§ EXERCISE OBJECTIVE: Exactly as written, copy the lines that run from the start of the data below to the line containing "- The resulting", both ends included.

§ RECORD EXTRACTS:
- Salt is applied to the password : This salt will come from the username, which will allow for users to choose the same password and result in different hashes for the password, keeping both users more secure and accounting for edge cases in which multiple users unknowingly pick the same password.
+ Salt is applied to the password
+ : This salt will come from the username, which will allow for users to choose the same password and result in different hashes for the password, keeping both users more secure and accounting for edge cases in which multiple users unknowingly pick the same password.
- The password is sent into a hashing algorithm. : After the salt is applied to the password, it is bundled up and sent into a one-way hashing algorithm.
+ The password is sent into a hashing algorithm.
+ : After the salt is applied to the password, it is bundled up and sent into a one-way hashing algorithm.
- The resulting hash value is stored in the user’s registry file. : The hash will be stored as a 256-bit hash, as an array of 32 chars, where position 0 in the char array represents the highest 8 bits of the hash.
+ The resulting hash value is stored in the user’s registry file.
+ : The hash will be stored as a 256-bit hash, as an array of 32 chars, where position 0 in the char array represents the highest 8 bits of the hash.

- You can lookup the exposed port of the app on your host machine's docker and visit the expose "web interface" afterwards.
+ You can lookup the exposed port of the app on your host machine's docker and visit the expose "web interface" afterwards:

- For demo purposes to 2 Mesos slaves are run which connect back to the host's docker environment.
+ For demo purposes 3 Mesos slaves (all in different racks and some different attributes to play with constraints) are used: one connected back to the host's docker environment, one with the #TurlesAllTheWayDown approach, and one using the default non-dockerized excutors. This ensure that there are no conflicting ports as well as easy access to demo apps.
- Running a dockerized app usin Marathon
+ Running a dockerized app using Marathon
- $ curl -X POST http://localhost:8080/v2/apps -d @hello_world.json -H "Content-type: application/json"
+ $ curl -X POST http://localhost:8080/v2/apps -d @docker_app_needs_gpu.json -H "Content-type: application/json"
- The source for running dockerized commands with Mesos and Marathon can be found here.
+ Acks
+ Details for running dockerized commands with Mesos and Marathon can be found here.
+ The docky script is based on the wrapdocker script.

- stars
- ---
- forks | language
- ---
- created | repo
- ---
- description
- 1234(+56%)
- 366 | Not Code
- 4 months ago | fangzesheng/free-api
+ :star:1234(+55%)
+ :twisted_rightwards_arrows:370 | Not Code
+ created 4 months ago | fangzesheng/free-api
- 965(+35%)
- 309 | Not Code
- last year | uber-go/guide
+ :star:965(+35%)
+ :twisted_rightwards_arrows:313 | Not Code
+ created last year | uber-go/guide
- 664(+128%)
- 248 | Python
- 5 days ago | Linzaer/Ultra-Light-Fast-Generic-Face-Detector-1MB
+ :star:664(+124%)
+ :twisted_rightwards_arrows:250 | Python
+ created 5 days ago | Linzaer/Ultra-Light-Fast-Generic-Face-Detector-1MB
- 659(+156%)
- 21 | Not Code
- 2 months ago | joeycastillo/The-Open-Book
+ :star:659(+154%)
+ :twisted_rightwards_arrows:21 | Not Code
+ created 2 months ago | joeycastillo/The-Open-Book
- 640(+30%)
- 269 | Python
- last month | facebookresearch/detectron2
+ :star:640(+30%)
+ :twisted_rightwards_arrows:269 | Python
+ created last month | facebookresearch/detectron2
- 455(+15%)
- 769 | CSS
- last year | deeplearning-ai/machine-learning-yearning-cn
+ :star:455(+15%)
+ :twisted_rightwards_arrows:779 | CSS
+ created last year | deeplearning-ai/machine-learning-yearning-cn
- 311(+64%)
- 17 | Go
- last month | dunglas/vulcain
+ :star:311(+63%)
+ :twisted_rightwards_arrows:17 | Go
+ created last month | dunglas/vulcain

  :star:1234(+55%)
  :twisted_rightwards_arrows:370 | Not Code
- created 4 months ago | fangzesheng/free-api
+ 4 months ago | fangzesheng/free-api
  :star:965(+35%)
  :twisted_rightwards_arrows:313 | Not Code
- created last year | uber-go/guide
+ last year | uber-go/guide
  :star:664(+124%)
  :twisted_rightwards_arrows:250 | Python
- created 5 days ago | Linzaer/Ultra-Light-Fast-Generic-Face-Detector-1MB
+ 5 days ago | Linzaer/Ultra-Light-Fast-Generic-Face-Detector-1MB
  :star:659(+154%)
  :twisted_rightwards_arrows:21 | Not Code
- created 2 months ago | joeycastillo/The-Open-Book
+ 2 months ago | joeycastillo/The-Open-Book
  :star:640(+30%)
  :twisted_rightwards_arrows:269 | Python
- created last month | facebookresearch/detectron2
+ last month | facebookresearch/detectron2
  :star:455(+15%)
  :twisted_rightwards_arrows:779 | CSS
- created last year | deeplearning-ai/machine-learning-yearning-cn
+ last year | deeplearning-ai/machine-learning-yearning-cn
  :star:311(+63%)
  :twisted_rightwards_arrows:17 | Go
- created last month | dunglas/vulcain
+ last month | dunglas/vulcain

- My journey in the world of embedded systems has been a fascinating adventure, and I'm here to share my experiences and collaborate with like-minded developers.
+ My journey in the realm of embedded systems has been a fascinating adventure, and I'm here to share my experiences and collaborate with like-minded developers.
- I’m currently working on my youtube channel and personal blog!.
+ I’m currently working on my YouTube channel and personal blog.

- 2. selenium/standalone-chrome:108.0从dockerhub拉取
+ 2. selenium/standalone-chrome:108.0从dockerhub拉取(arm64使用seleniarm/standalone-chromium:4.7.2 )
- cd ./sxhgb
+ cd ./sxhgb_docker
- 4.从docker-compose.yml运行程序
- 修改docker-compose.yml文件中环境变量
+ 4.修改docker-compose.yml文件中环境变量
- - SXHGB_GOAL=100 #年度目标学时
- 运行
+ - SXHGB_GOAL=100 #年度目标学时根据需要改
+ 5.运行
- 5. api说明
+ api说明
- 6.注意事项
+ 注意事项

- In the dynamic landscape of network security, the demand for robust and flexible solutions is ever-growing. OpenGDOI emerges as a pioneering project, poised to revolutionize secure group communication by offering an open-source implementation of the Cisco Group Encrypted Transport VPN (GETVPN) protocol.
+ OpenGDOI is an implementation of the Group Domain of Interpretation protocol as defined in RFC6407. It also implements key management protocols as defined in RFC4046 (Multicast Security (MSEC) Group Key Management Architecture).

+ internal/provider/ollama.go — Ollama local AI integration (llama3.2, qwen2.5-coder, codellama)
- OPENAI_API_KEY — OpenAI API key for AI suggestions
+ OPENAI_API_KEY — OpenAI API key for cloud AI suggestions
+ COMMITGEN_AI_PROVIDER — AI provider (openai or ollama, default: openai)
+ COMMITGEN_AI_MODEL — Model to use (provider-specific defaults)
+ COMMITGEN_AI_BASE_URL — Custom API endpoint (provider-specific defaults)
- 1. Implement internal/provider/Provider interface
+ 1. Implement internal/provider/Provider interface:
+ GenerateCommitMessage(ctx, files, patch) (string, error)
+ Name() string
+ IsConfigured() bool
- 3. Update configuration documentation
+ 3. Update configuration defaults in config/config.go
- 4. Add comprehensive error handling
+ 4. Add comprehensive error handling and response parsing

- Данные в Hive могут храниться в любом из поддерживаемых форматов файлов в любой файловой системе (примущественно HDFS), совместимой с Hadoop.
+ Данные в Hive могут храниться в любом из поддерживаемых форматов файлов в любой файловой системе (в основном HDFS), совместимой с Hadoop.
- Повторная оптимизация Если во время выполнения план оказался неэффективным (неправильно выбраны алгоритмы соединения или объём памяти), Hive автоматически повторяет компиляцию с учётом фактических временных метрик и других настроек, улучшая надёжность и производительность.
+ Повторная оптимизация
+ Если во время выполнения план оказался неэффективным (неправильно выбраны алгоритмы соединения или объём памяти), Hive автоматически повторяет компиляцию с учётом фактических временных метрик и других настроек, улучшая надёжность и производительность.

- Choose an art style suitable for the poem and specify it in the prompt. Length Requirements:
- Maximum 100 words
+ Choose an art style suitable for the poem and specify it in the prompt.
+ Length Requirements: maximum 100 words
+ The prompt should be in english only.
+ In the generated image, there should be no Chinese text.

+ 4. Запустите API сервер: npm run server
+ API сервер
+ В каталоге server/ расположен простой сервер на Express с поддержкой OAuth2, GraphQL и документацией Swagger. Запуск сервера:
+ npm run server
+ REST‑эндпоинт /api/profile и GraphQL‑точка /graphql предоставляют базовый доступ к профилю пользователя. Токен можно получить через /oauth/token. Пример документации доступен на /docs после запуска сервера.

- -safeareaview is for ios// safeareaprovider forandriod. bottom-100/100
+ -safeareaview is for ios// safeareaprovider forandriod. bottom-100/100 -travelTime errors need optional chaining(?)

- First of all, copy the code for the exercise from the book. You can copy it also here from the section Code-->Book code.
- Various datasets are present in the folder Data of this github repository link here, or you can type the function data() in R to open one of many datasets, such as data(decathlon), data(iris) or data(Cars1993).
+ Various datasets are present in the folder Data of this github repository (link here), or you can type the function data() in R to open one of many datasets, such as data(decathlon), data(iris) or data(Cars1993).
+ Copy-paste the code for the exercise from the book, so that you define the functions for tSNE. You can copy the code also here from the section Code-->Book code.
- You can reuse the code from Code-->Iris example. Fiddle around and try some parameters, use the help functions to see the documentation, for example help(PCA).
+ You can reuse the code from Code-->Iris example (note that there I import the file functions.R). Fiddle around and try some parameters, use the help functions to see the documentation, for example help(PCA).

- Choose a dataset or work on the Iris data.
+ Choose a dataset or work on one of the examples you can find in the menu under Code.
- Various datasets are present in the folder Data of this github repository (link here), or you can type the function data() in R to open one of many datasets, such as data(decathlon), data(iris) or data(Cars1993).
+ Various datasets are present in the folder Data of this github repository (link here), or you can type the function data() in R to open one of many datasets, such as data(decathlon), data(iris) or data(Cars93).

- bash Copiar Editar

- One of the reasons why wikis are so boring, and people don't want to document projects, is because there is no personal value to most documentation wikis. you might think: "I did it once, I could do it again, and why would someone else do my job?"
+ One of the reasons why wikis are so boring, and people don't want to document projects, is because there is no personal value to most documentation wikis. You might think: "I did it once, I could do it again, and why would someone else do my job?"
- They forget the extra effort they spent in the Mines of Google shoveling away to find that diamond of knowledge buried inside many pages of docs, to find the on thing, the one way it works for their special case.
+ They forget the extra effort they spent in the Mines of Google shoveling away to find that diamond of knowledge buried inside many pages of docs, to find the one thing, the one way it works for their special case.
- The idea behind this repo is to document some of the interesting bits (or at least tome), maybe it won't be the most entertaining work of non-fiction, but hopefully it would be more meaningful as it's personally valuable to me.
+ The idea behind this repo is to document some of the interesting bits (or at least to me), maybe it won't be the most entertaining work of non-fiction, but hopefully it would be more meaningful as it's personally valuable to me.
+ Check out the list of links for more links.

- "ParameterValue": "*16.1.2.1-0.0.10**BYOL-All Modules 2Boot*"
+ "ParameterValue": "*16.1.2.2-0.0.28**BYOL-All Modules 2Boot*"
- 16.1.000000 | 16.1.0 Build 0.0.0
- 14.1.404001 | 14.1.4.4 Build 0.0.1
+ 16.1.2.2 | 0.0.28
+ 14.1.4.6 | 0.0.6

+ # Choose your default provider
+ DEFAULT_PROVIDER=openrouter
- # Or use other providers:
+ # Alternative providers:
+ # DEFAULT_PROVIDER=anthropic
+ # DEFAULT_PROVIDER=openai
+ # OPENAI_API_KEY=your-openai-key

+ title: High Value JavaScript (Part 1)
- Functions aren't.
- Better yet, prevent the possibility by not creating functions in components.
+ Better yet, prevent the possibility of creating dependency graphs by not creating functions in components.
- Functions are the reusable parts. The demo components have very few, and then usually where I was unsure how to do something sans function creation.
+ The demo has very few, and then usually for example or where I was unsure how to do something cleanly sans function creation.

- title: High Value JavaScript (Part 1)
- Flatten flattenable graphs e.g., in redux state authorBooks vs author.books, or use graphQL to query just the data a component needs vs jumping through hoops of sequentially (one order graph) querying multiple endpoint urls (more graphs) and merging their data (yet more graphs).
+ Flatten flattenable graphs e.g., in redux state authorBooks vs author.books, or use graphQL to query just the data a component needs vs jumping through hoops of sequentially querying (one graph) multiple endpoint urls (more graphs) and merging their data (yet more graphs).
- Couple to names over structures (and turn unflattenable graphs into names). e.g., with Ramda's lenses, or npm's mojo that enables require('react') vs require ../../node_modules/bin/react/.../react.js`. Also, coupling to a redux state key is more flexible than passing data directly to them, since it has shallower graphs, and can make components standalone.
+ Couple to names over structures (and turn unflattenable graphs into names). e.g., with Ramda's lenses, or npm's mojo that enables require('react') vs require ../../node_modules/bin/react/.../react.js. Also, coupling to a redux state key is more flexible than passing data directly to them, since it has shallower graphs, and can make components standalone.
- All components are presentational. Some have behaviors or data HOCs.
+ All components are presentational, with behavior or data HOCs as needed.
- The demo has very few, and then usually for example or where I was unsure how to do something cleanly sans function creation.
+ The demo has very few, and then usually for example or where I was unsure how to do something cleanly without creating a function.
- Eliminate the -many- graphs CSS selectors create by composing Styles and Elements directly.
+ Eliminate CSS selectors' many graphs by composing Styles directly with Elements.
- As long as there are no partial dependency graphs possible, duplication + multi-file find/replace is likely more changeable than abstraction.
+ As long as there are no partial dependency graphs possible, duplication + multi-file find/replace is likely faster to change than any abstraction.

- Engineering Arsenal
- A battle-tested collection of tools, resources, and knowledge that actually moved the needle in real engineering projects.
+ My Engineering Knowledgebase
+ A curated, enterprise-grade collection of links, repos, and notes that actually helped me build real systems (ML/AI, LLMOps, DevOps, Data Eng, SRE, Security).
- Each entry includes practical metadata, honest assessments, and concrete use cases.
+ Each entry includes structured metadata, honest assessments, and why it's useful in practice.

§ RESPONSE BOX:
- Salt is applied to the password : This salt will come from the username, which will allow for users to choose the same password and result in different hashes for the password, keeping both users more secure and accounting for edge cases in which multiple users unknowingly pick the same password.
+ Salt is applied to the password
+ : This salt will come from the username, which will allow for users to choose the same password and result in different hashes for the password, keeping both users more secure and accounting for edge cases in which multiple users unknowingly pick the same password.
- The password is sent into a hashing algorithm. : After the salt is applied to the password, it is bundled up and sent into a one-way hashing algorithm.
+ The password is sent into a hashing algorithm.
+ : After the salt is applied to the password, it is bundled up and sent into a one-way hashing algorithm.
- The resulting hash value is stored in the user’s registry file. : The hash will be stored as a 256-bit hash, as an array of 32 chars, where position 0 in the char array represents the highest 8 bits of the hash.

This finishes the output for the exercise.